----- LISTED ENTRIES -----

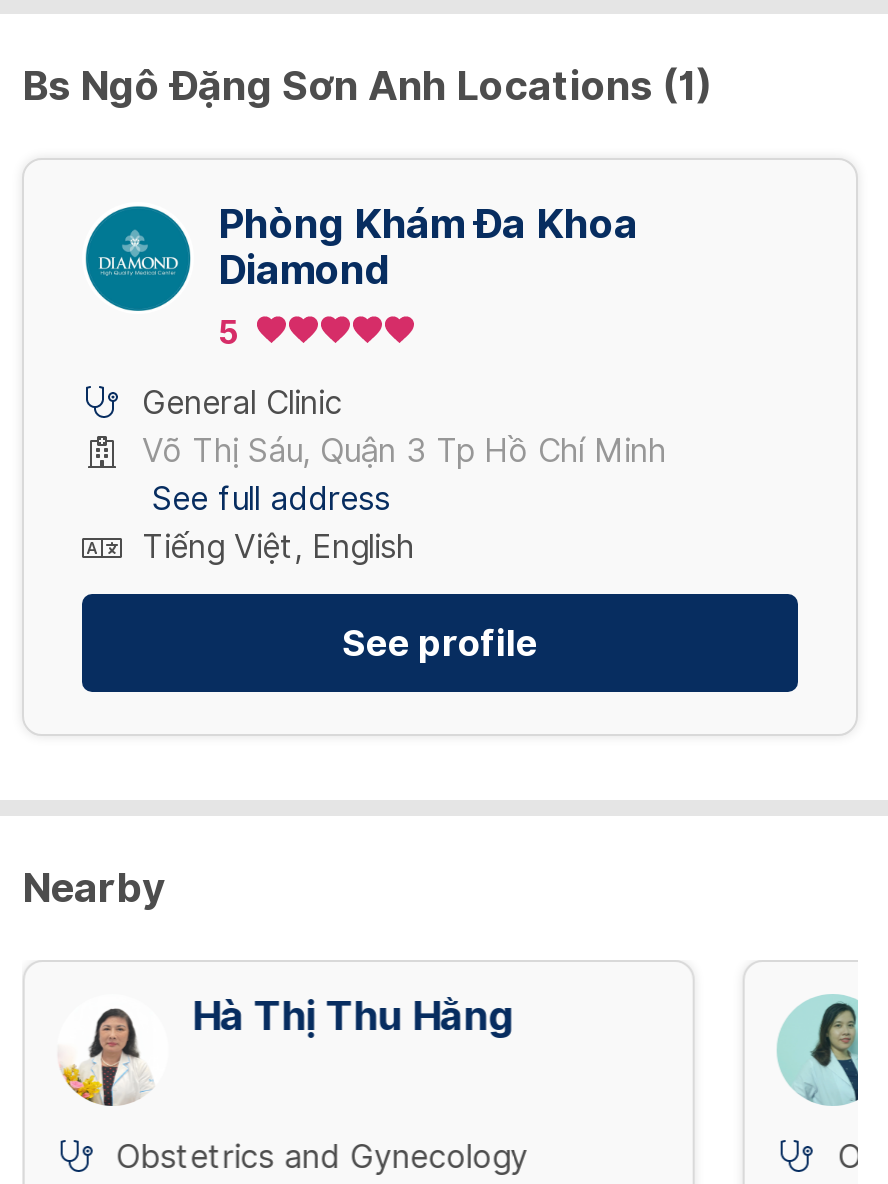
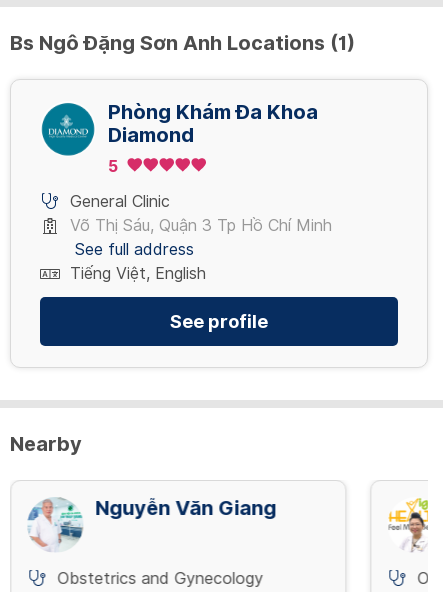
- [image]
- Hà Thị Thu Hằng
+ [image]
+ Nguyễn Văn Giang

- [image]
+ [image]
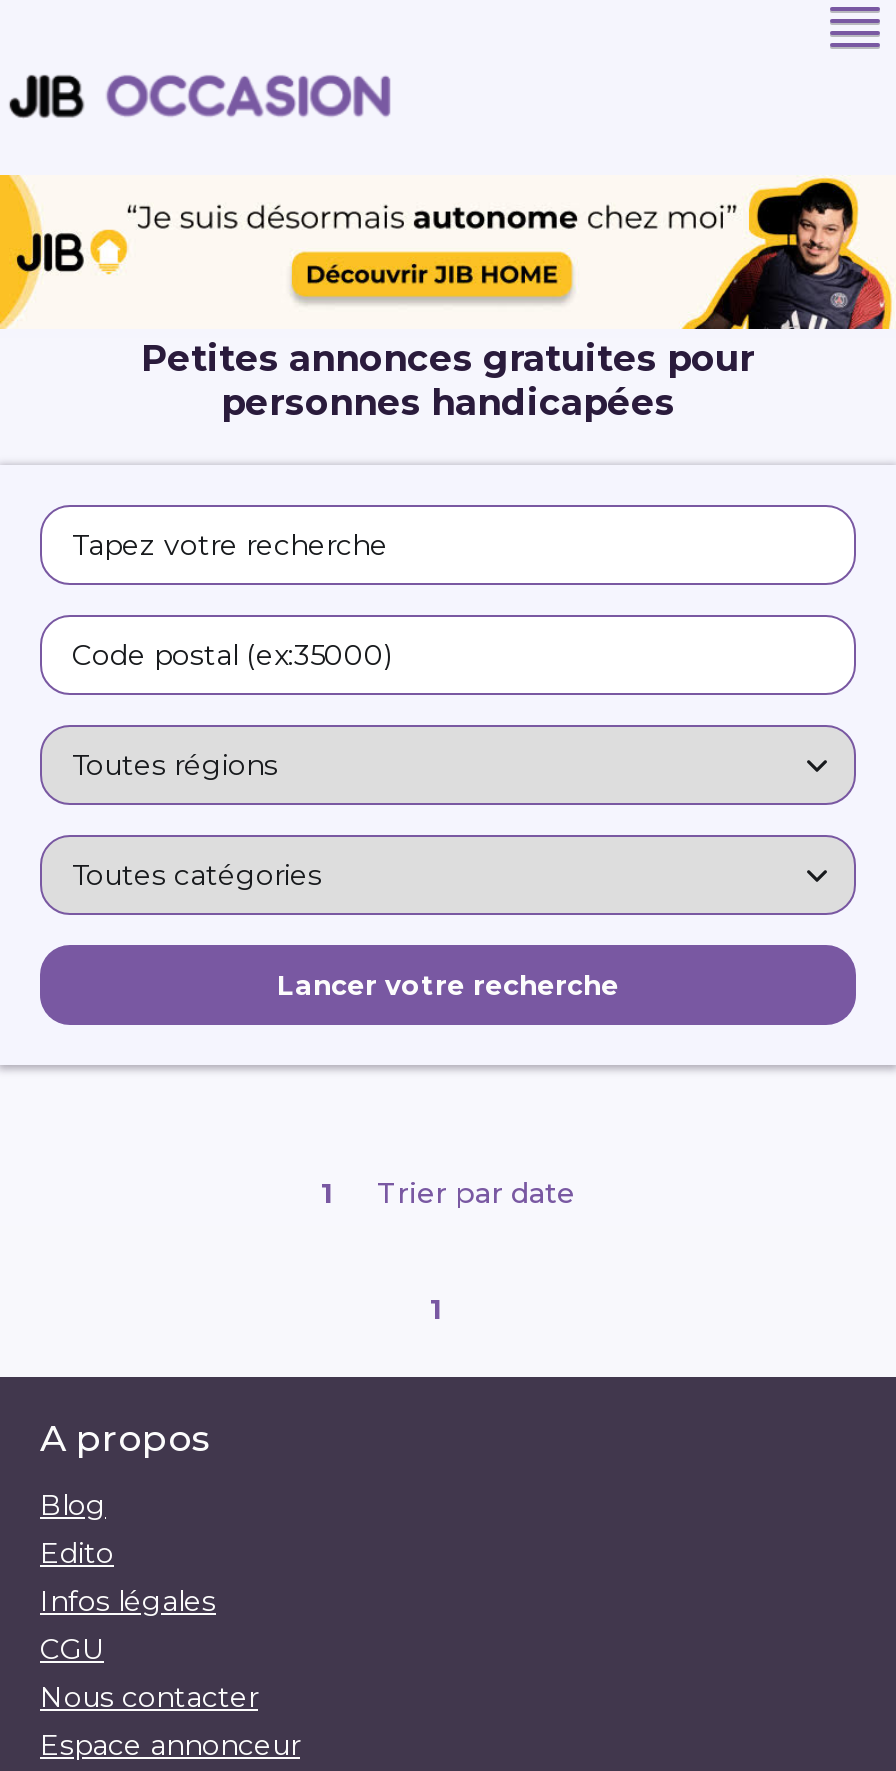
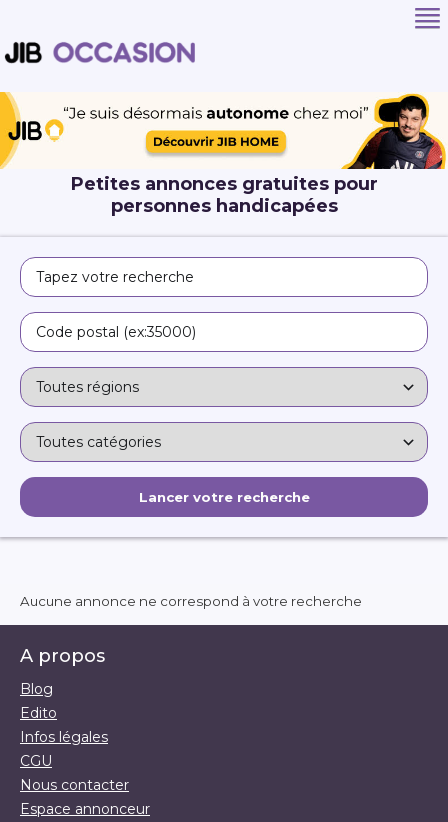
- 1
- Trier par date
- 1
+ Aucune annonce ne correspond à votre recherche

-----

• **WHAT YOU WILL DO**: This task calls for restating, word for word, each line from the line holding "- Hà Thị Thu Hằng" through the end of the material, pictures left out.

• **THE COMPLETED TASK**:
- Hà Thị Thu Hằng
+ [image]
+ Nguyễn Văn Giang

- [image]
+ [image]
- 1
- Trier par date
- 1
+ Aucune annonce ne correspond à votre recherche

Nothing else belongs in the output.